Task description: Nothing but the lines from the top of the records through the line with "[141,57,183,65] Muslim ->" should be returned, exactly, and without pictures.

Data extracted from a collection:
---*---
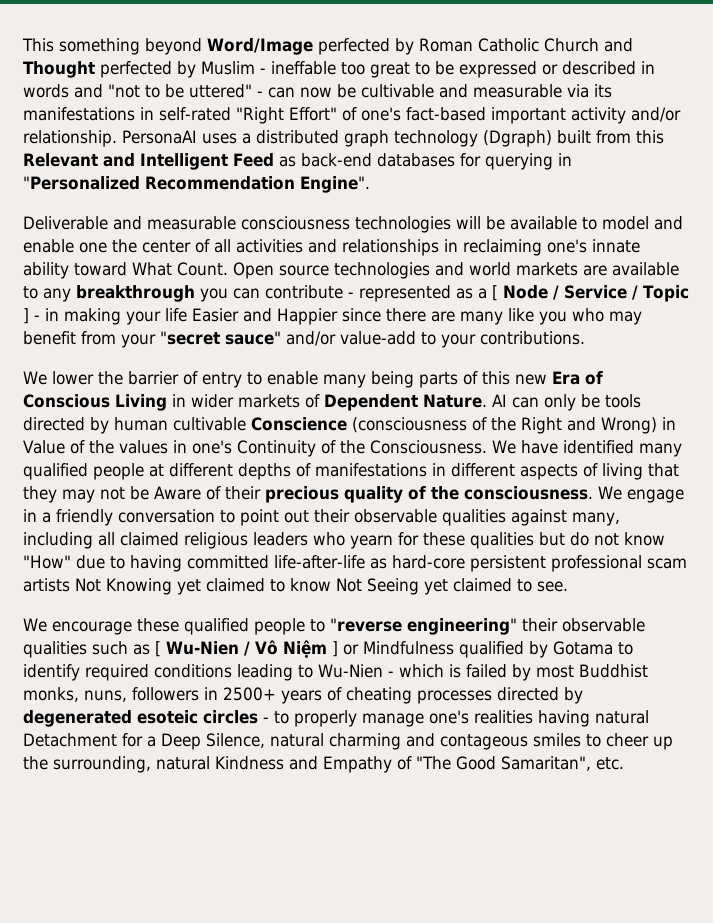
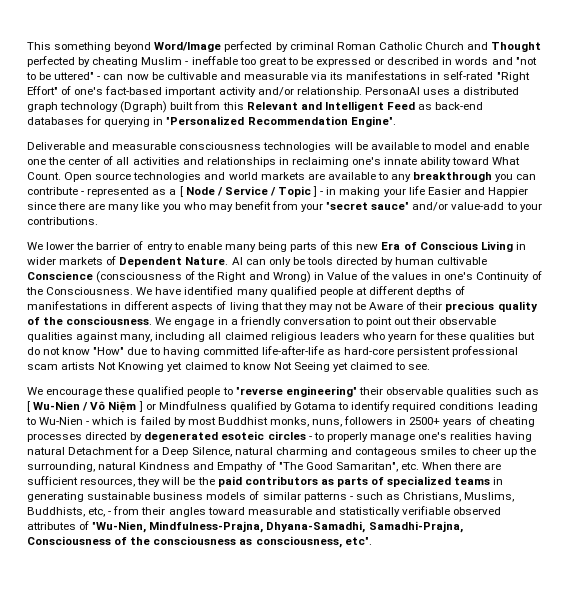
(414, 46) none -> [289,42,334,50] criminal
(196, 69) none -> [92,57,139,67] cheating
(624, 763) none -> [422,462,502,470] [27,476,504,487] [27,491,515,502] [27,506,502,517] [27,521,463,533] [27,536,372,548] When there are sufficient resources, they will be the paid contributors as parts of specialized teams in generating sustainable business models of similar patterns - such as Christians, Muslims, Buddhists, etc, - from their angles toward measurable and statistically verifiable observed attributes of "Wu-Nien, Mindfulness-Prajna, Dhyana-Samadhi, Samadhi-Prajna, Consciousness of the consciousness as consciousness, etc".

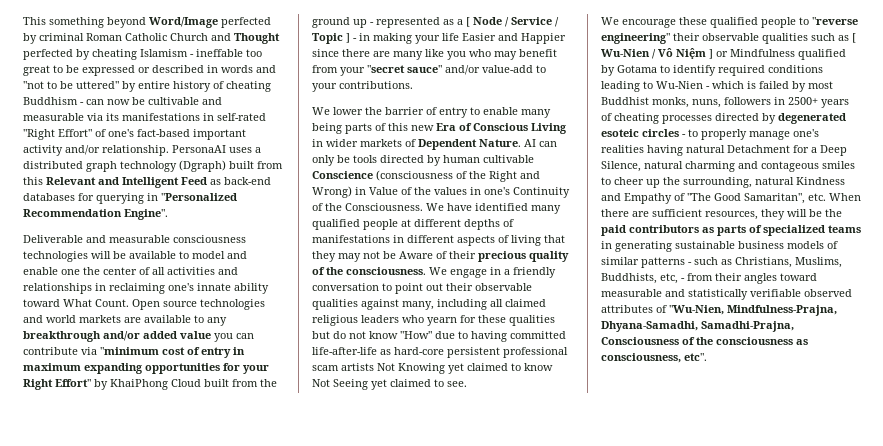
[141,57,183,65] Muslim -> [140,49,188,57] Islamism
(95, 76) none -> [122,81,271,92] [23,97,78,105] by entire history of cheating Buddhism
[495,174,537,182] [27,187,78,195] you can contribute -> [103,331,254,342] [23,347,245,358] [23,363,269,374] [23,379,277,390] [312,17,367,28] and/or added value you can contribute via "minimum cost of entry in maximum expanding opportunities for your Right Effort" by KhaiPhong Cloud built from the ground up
---*---
Response to this task:
(414, 46) none -> [289,42,334,50] criminal
(196, 69) none -> [92,57,139,67] cheating
(624, 763) none -> [422,462,502,470] [27,476,504,487] [27,491,515,502] [27,506,502,517] [27,521,463,533] [27,536,372,548] When there are sufficient resources, they will be the paid contributors as parts of specialized teams in generating sustainable business models of similar patterns - such as Christians, Muslims, Buddhists, etc, - from their angles toward measurable and statistically verifiable observed attributes of "Wu-Nien, Mindfulness-Prajna, Dhyana-Samadhi, Samadhi-Prajna, Consciousness of the consciousness as consciousness, etc".

[141,57,183,65] Muslim -> [140,49,188,57] Islamism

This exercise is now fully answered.